Expressive and Systematic Risk Assessments with Instance-Centric Threat Models

A threat modeling exercise involves systematically assessing the likelihood and potential impact of diverse threat scenarios. As threat modeling approaches and tools act at the level of a software architecture or design (e.g., a data flow diagram), they consider threat scenarios at the level of classes or types of system elements. More fine-grained analyses in terms of concrete instances of these elements are typically not conducted explicitly nor rigorously. This hinders (i) expressiveness, as threats that require articulation at the level of instances can not be expressed nor managed properly, and (ii) systematic risk calculation, as risk cannot be expressed and estimated with respect to instance-level properties.
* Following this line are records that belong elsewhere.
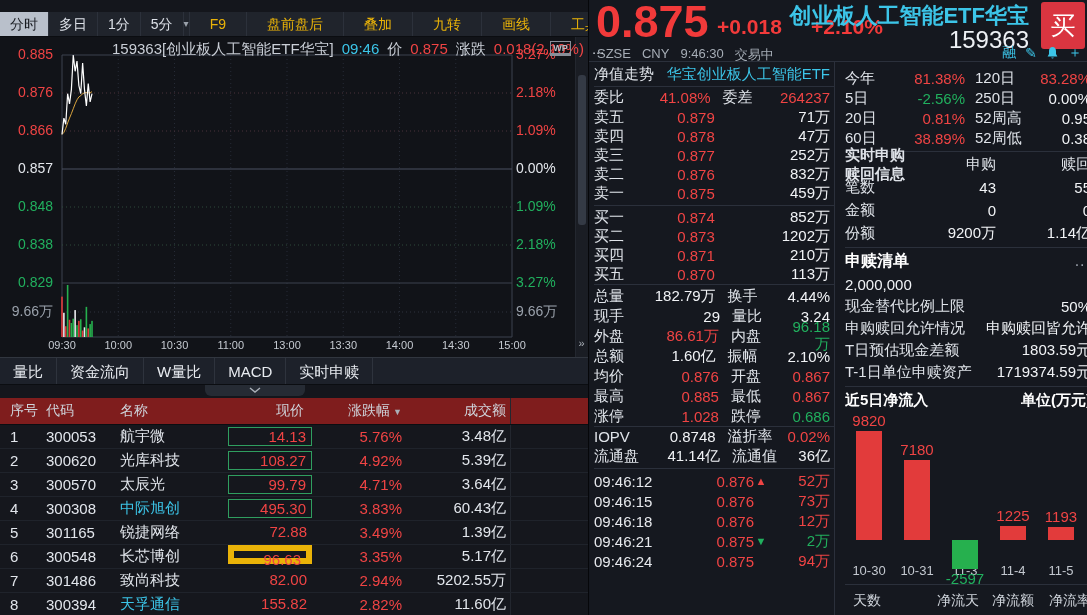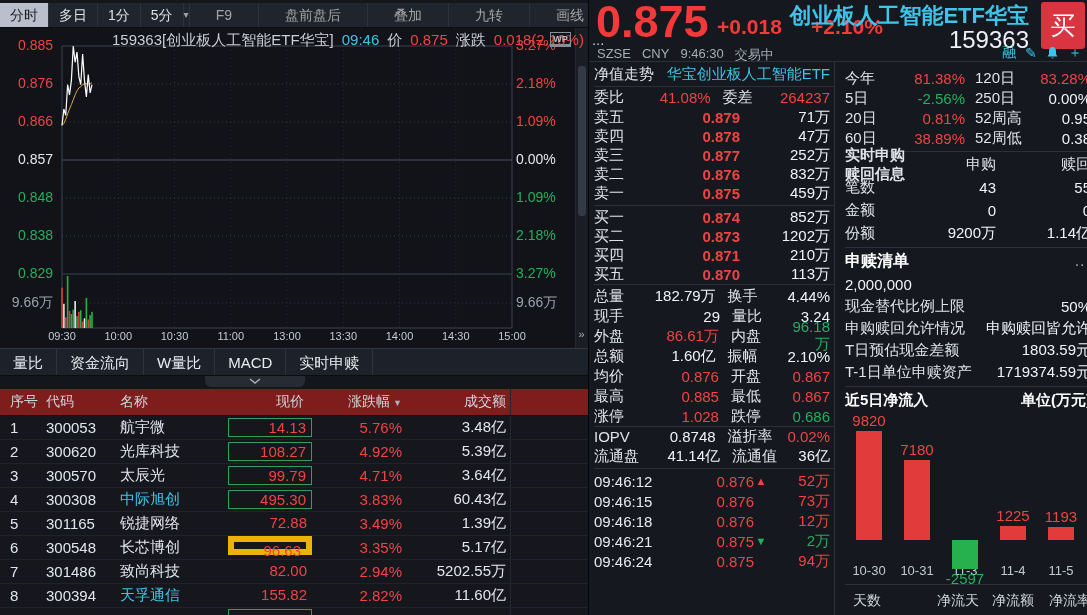"分时" .left { top: 3px -> 12px }
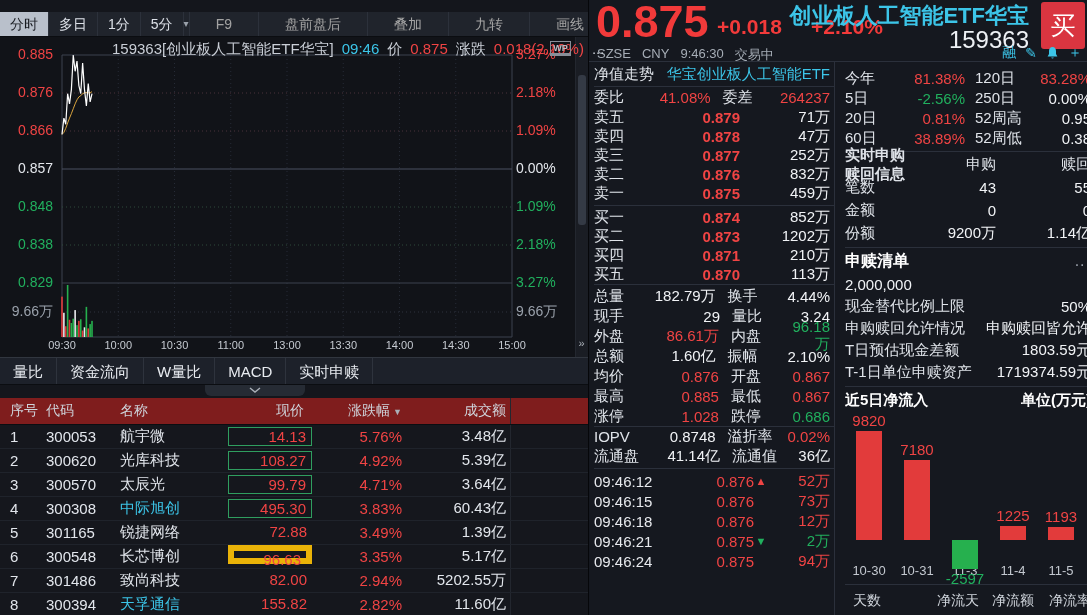"F9" .taction { color: #a3a3a3 -> #eab308; padding: 0 26px -> 0 20px }
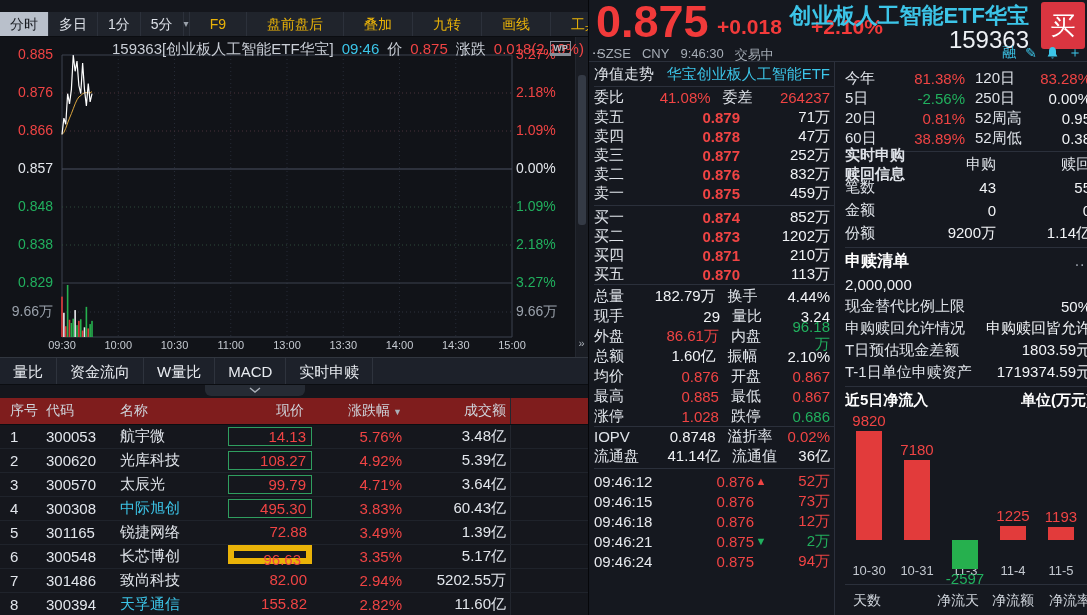"0.879" .book .bprice { font-weight: bold -> none; text-align: right -> center }
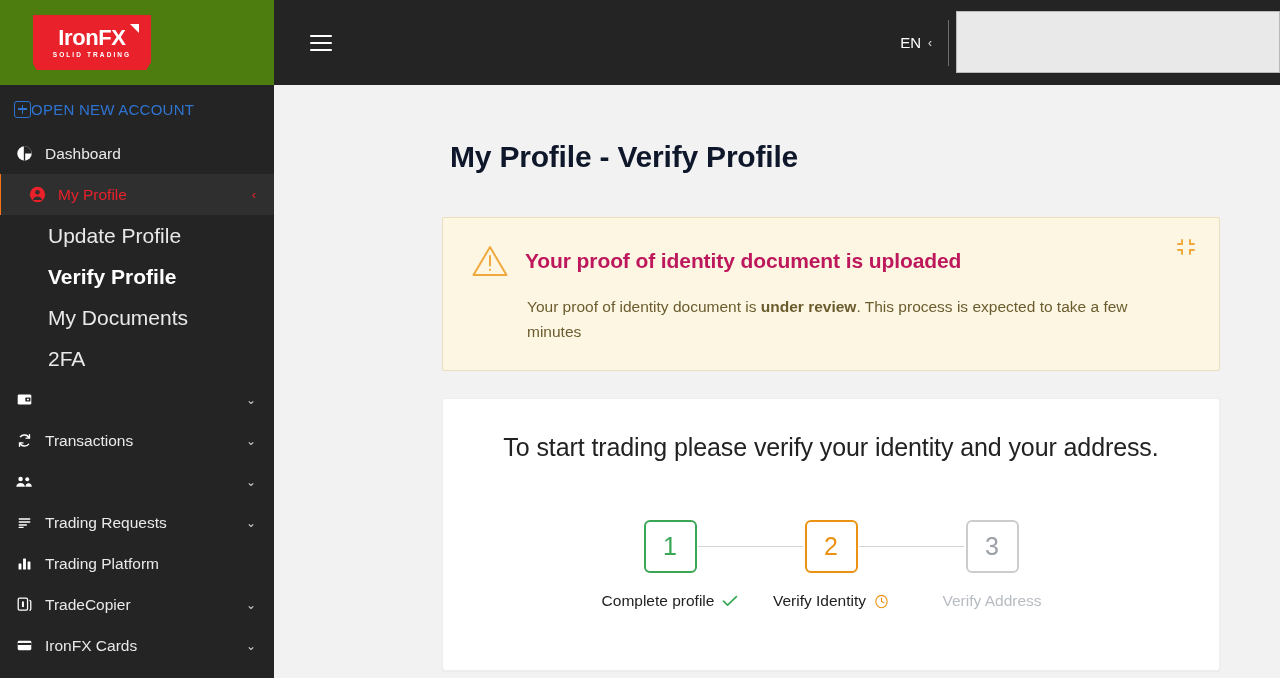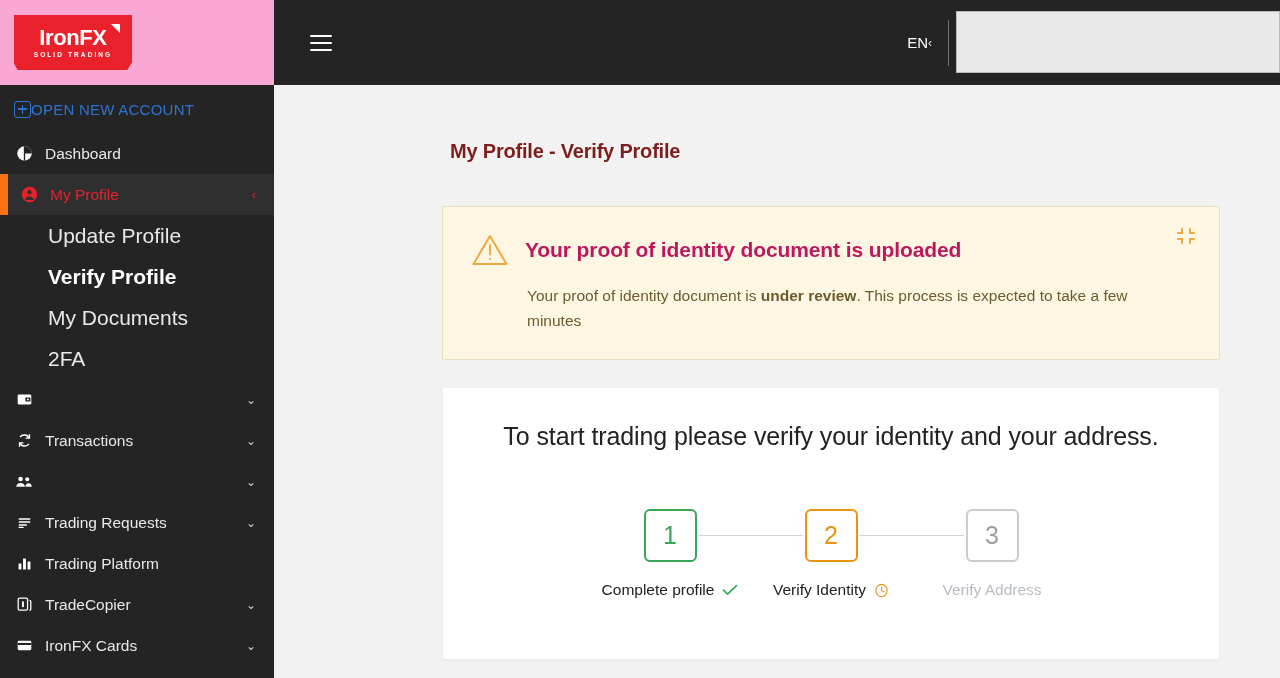"IronFX" .logo-wrap { background: #f9a8d4 -> #4d7c0f; padding-left: 14px -> 33px }
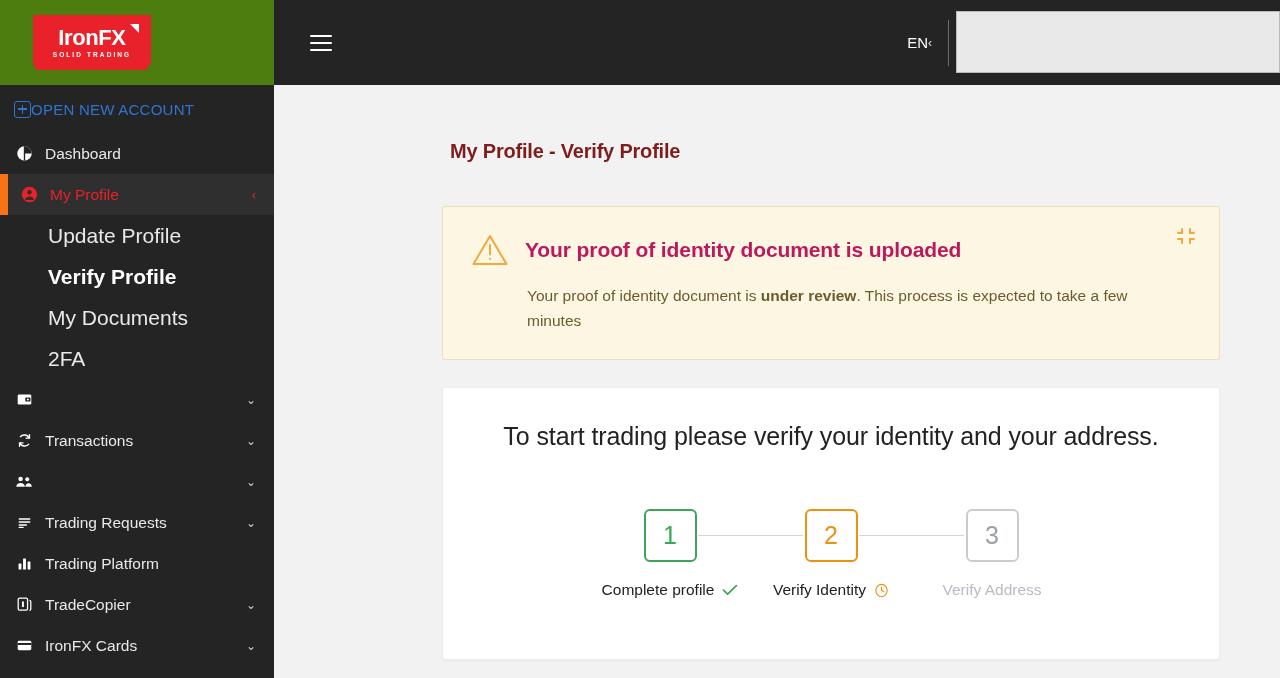"EN" .lang { gap: none -> 7px }
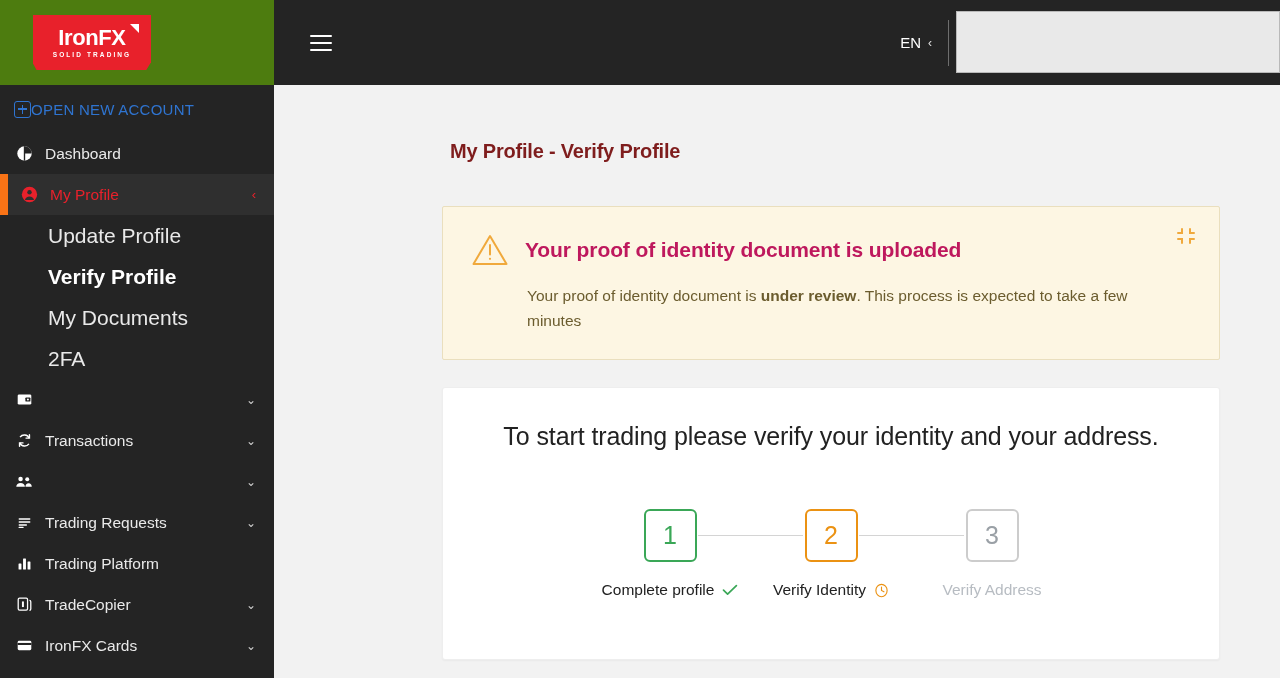"My Profile - Verify Profile" .page-title { color: #7f1d1d -> #0f172a; font-size: 20px -> 30px }
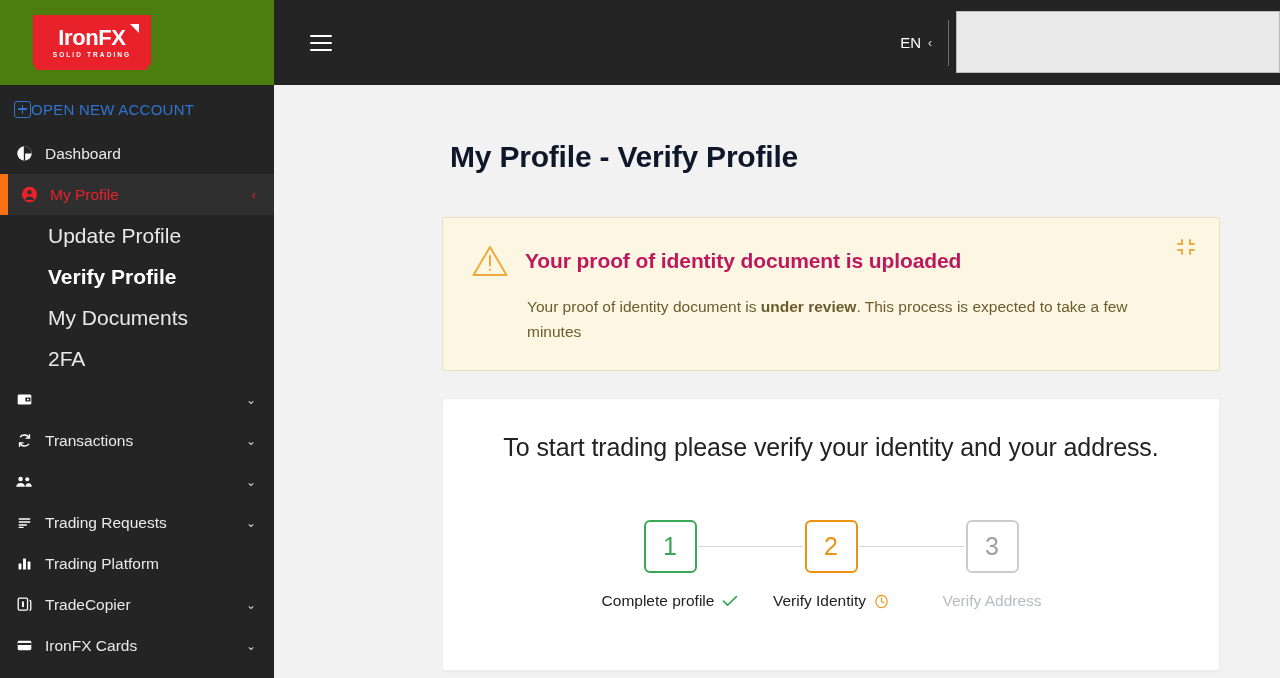"My Profile" .nav-item.active { border-left: 8px solid #f97316 -> 1px solid #f97316; padding-left: 11px -> 26px }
In this paper, we present a novel threat modeling approach that acts on two layers: (i) the design layer defines the classes and entity types in the system, and (ii) the instance layer models concrete instances and their properties. This, in turn, allows both rough risk estimates at the design-level, and more precise ones at the instance-level. Motivated by a connected vehicles application, we present the key challenges, the modeling approach and a tool prototype. The presented approach is a key enabler for more continuous and frequent threat (re-)assessment, the integration of threat analysis models in CI/CD pipelines and agile development environments on the one hand (development perspective), and in risk management approaches at run-time (operations perspective).